Also in this issue: Municipal Prosecution Cost Saving Tips     |     Governor’s Climate Change Task Force Sees Prominent Role for Local Government

Divided Court Agrees With Kenosha: Property Not Actually Used for Ag Purposes May Be Assessed as Residential

A divided Court of Appeals ruled that Kenosha could assess undeveloped property as residential, when the owner was unable to show any actual agricultural use of the land. State ex rel Nudo Holdings LLC v. Board of Review for Kenosha, 2020 WI APP 78 (November 25, 2020), petition for review filed.

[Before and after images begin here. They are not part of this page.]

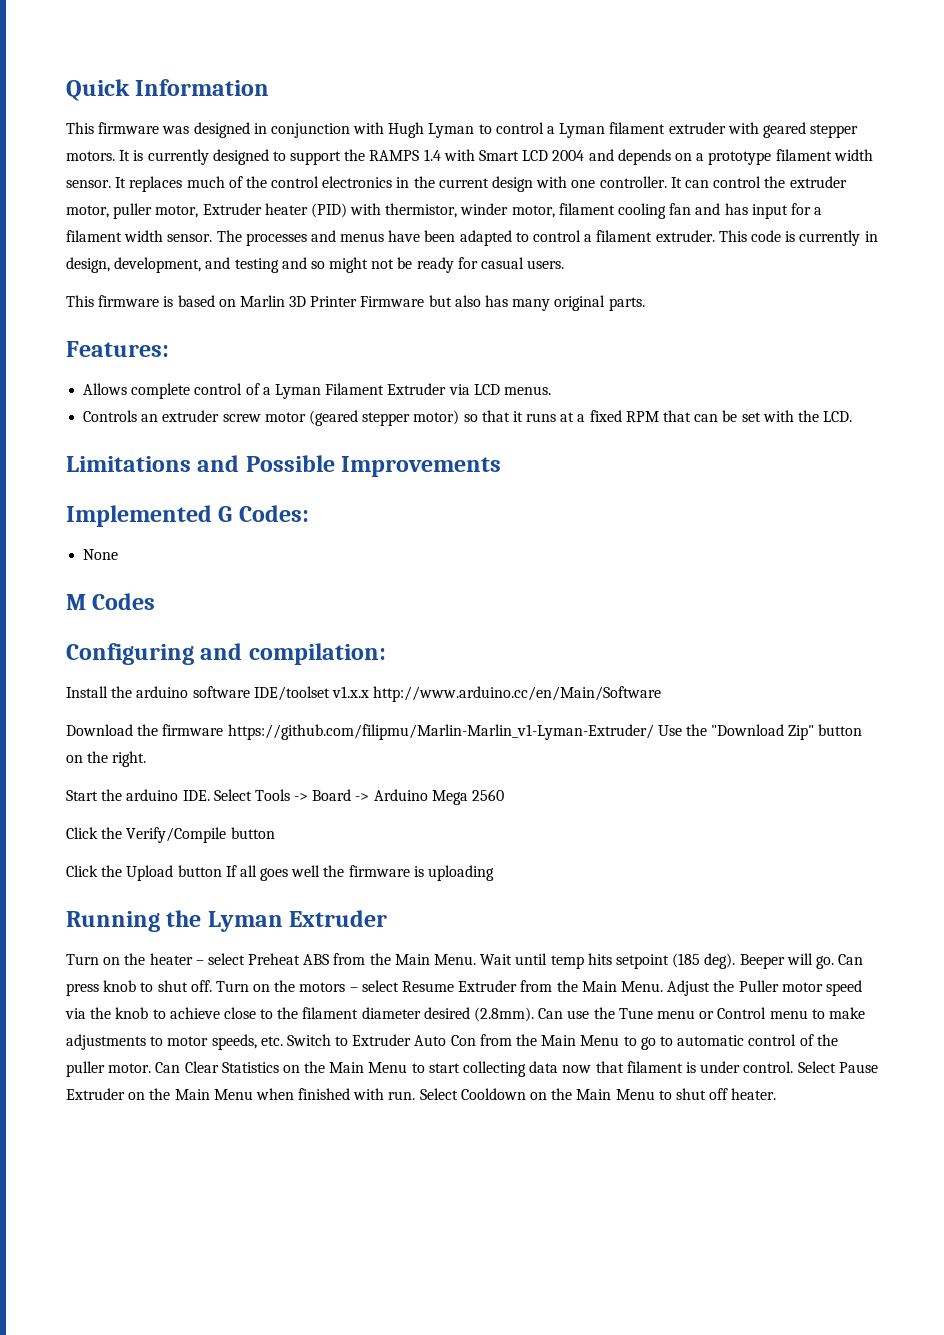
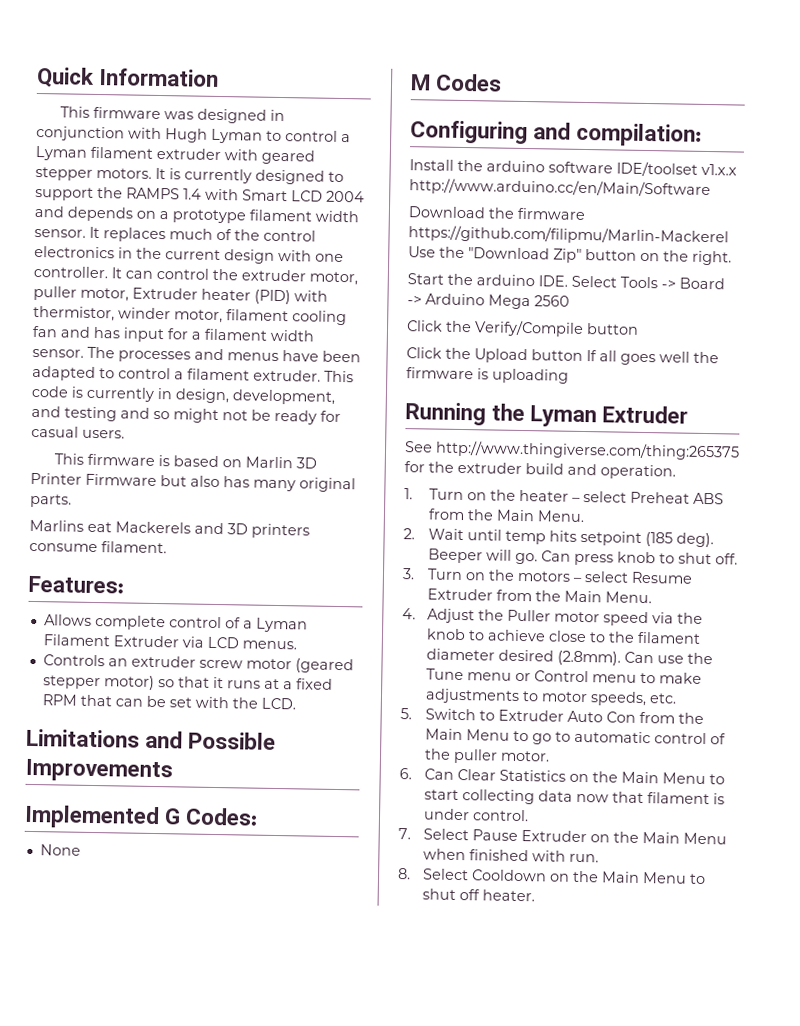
(645, 304) none -> [29,519,310,539] [29,541,167,554] // Marlins eat Mackerels and 3D printers consume filament.
[227,724,654,740] https://github.com/filipmu/Marlin-Marlin_v1-Lyman-Extruder/ -> [408,225,729,246] https://github.com/filipmu/Marlin-Mackerel
(388, 918) none -> [405,440,740,461] [404,461,676,480] [404,488,413,500] See http://www.thingiverse.com/thing:265375 for the extruder build and operation. // 1.
(477, 959) none -> [403,528,415,540] // 2.
(212, 986) none -> [402,568,415,580] // 3.
(663, 986) none -> [402,608,416,620] // 4.
(283, 1041) none -> [400,708,412,720] // 5.
(152, 1068) none -> [399,768,412,780] // 6.
(794, 1067) none -> [398,828,411,840] // 7.
(416, 1095) none -> [397,868,411,880] // 8.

In Wisconsin, property is normally assessed at its fair market value, that is, what a willing buyer would pay for the property from a willing seller.  However, the state has an exception for agricultural property.  Ag property is assessed based on its value as used for agriculture, the so-called “use value.”  Ag use value is advantageous to the owner, as it is usually much less than fair market value.  The policy behind the ag use law is to help farmers afford to stay on their land.

This difference in assessment of property often leads to disputes, and Nudo Holdings LLC disputed the City of Kenosha assessor’s determination that its land should be assessed at fair market value as residential property.  In upholding the Kenosha Assessor, and the affirmance of the Assessor by the Board of Review, the court noted (¶ 29):

…the agricultural classification does not attach merely because plants falling within the DOR definition of “agricultural use” happen to be growing on the property. See WIS. ADMIN. CODE § TAX 18.05(1). Agricultural activity is necessary. … Properties should not qualify for agricultural classification through happenstance.

In this case, the property was undeveloped, had no sewer or water, was zoned Agricultural, had walnut trees and fir trees on it, and the owner had a permit to raise chickens.  But, in contrast to those facts, the land was in a zone slated for future residential development in Kenosha’s Comprehensive Plan, the owner admitted he intended to develop it into residential lots, there was no sign that any harvesting of walnuts or fir trees ever occurred, and the owner did not actually raise chickens or any other livestock on the land.

Relying upon various directives in the Administrative Code and the Wisconsin Property Assessment Manual, the Court of Appeals essentially agreed with this succinct description of the Kenosha Assessor: “I don’t see any effort, any action, any plan in terms of agricultural. This is a piece of land that has some things growing on it.” (Emphasis added.)

The dissent argued that the majority put too much emphasis on the potential future use of the land and that ag zoning is retrospective.  The dissent would have zoned the property as agricultural. 

A petition for review has been filed with the Wisconsin Supreme Court.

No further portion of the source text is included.